===== SUPPLIED ENTRIES

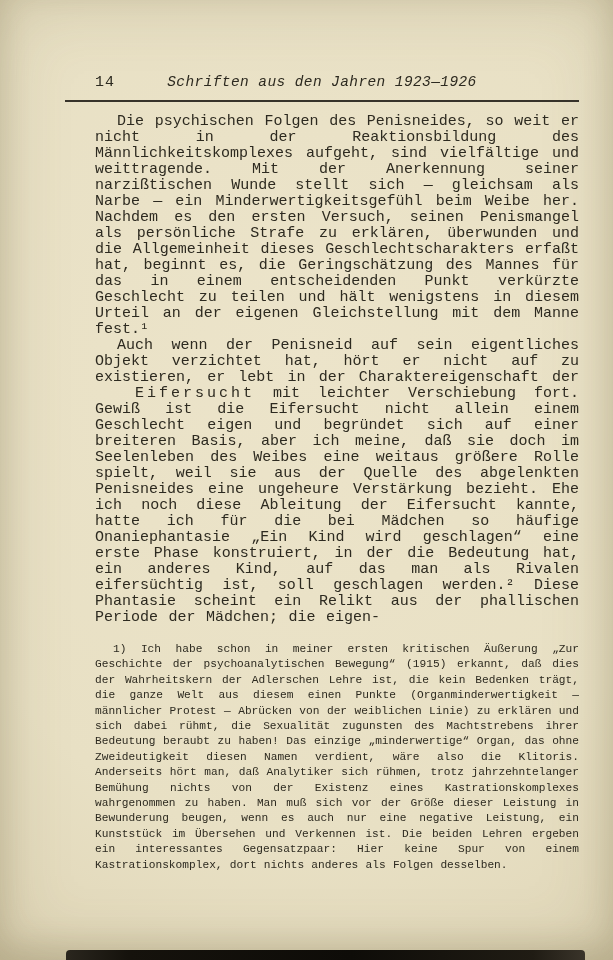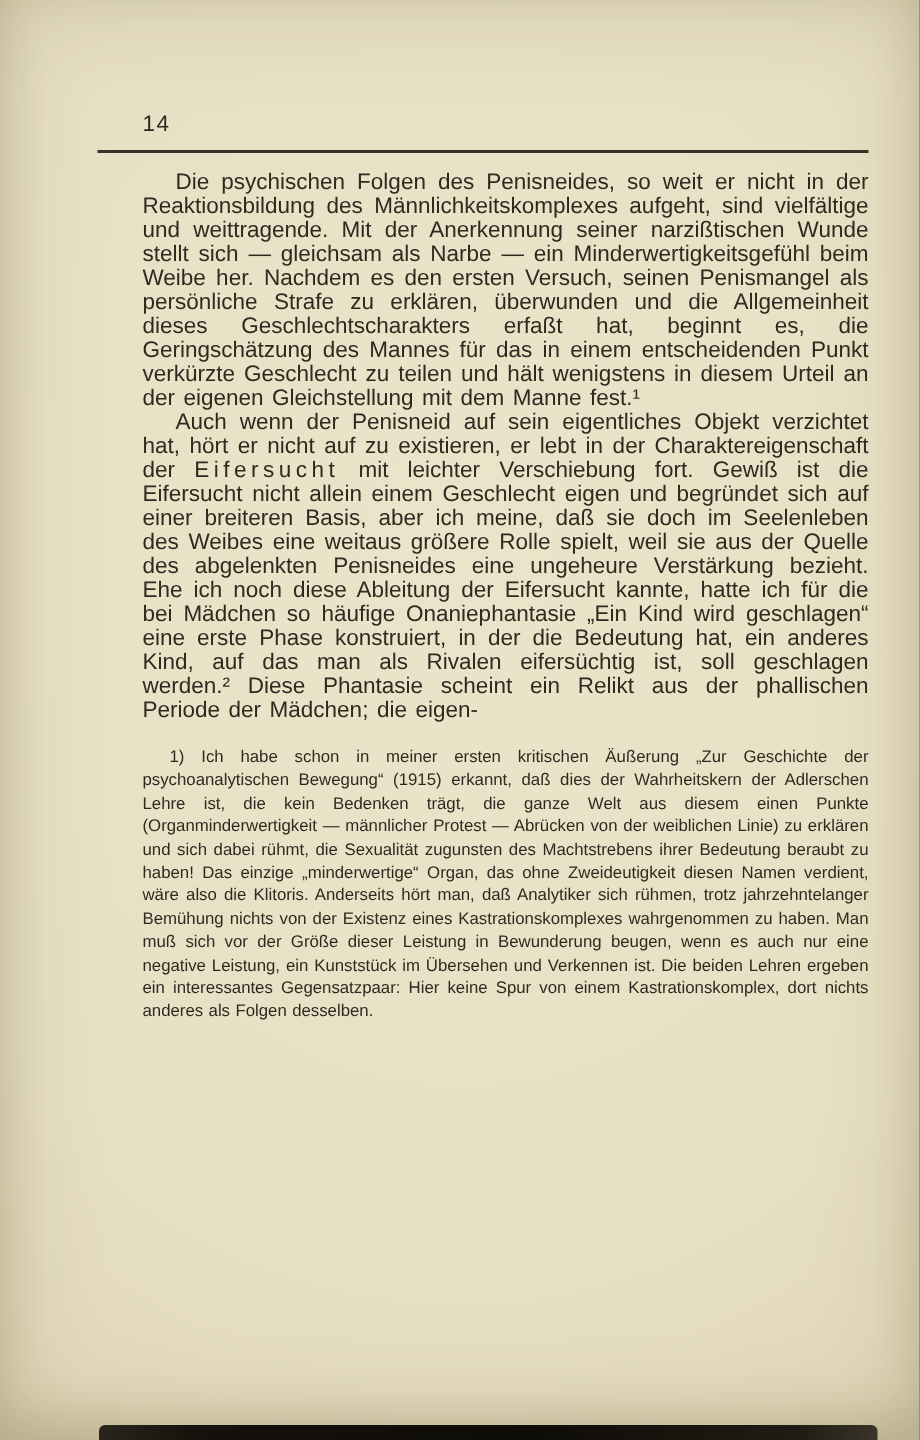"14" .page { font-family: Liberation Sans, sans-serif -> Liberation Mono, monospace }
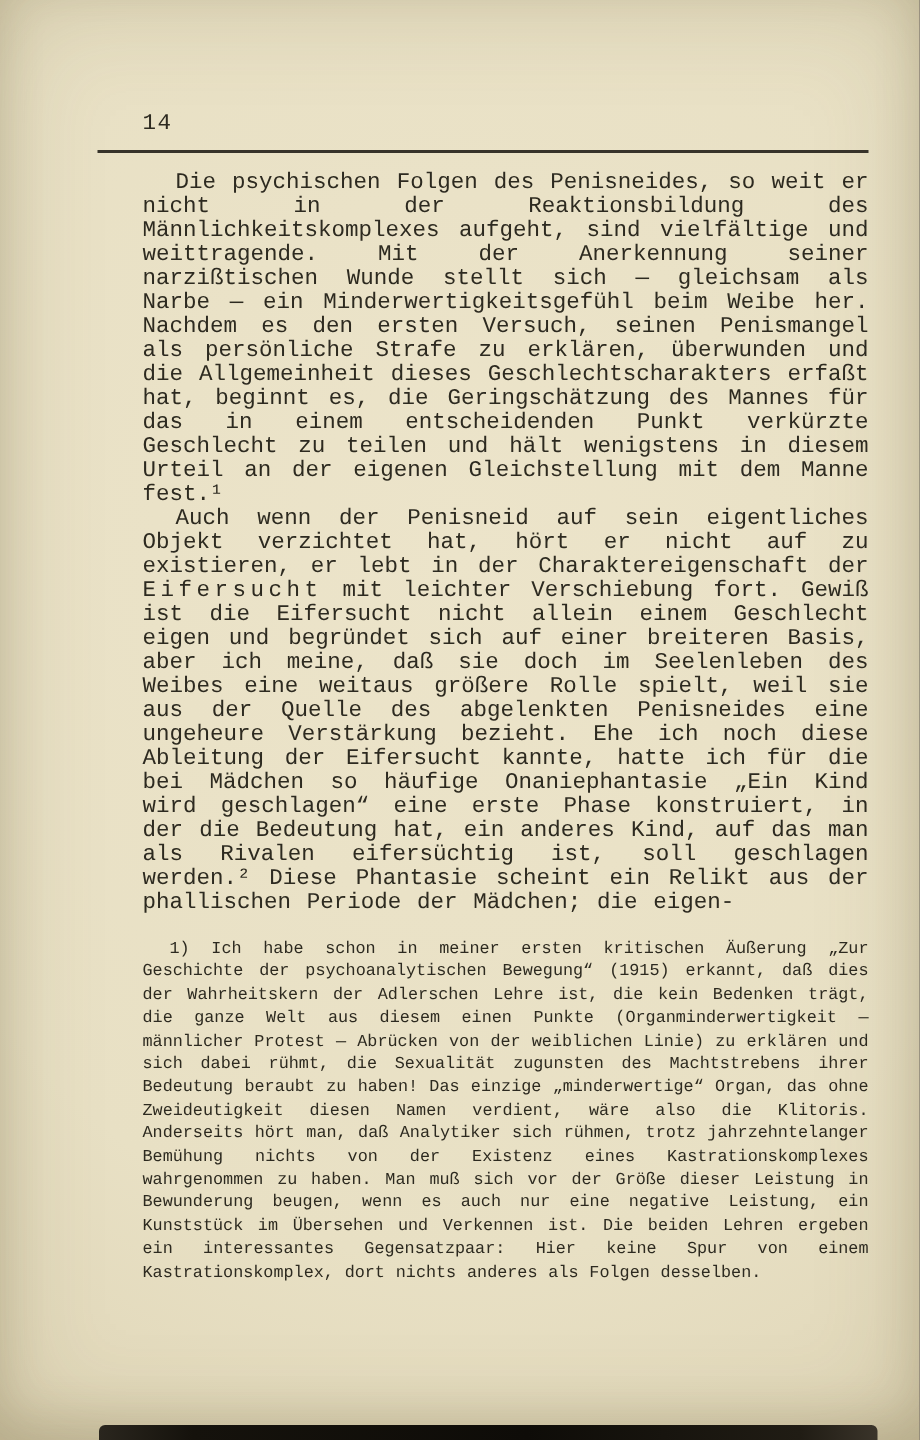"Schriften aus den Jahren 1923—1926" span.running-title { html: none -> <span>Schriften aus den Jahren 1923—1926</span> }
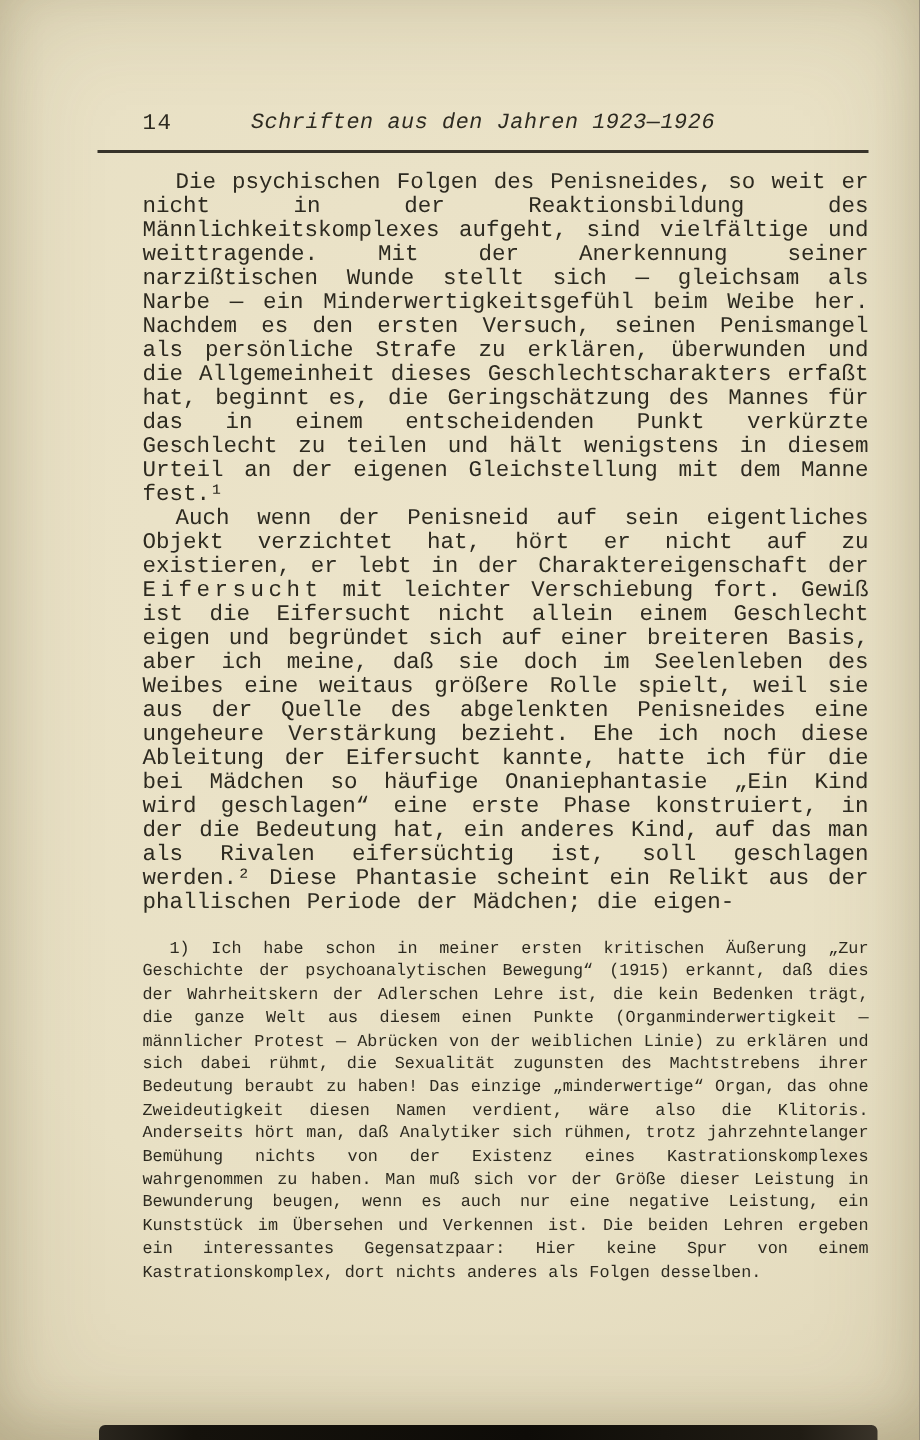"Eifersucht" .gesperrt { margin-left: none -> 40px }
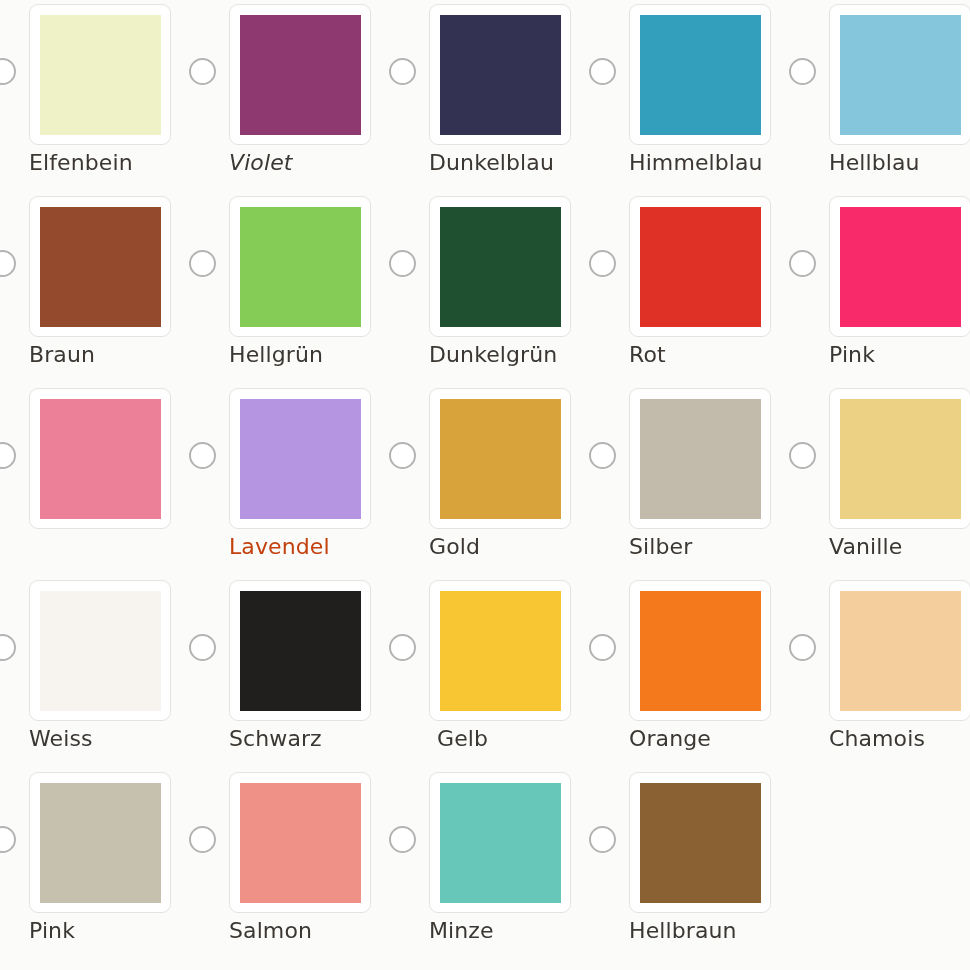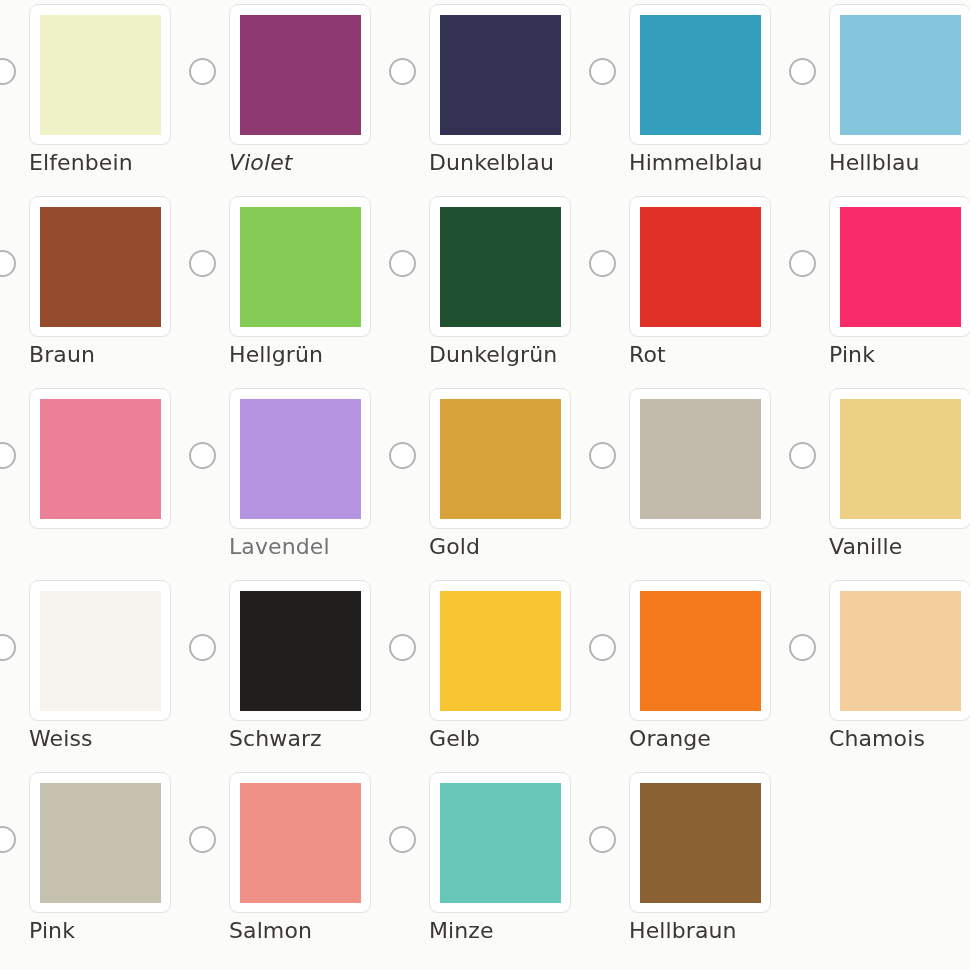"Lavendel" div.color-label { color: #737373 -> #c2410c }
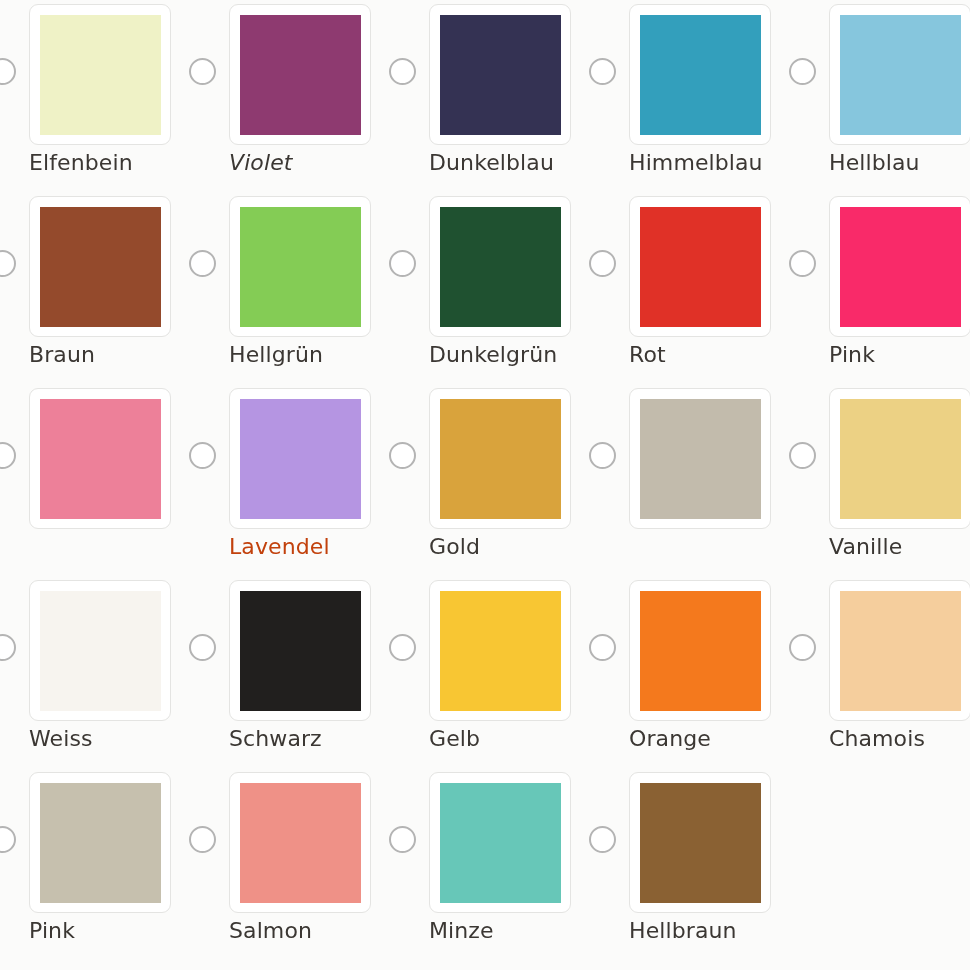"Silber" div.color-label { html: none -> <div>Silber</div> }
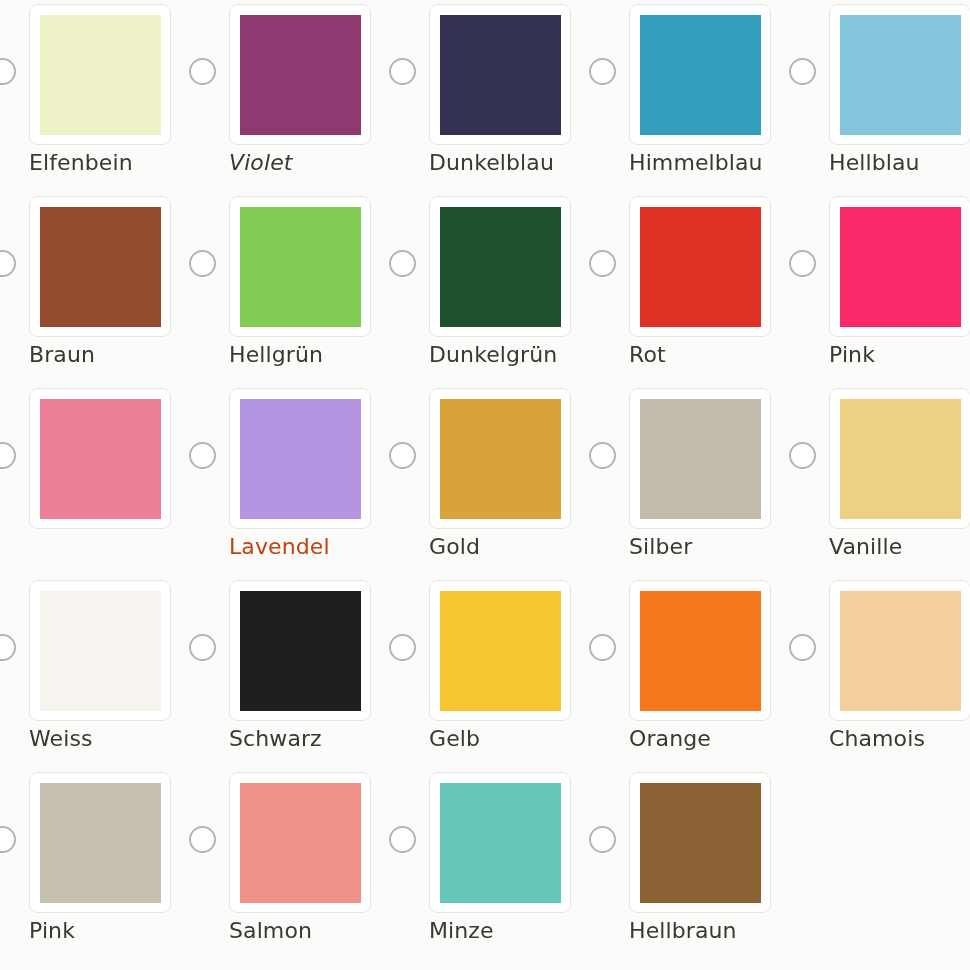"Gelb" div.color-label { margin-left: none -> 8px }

==========

ACTION ITEM → Please output the material above unchanged, apart from removing the pictures.

THE COMPLETED TASK →
"14" .page { font-family: Liberation Sans, sans-serif -> Liberation Mono, monospace }
"Schriften aus den Jahren 1923—1926" span.running-title { html: none -> <span>Schriften aus den Jahren 1923—1926</span> }
"Eifersucht" .gesperrt { margin-left: none -> 40px }
"Lavendel" div.color-label { color: #737373 -> #c2410c }
"Silber" div.color-label { html: none -> <div>Silber</div> }
"Gelb" div.color-label { margin-left: none -> 8px }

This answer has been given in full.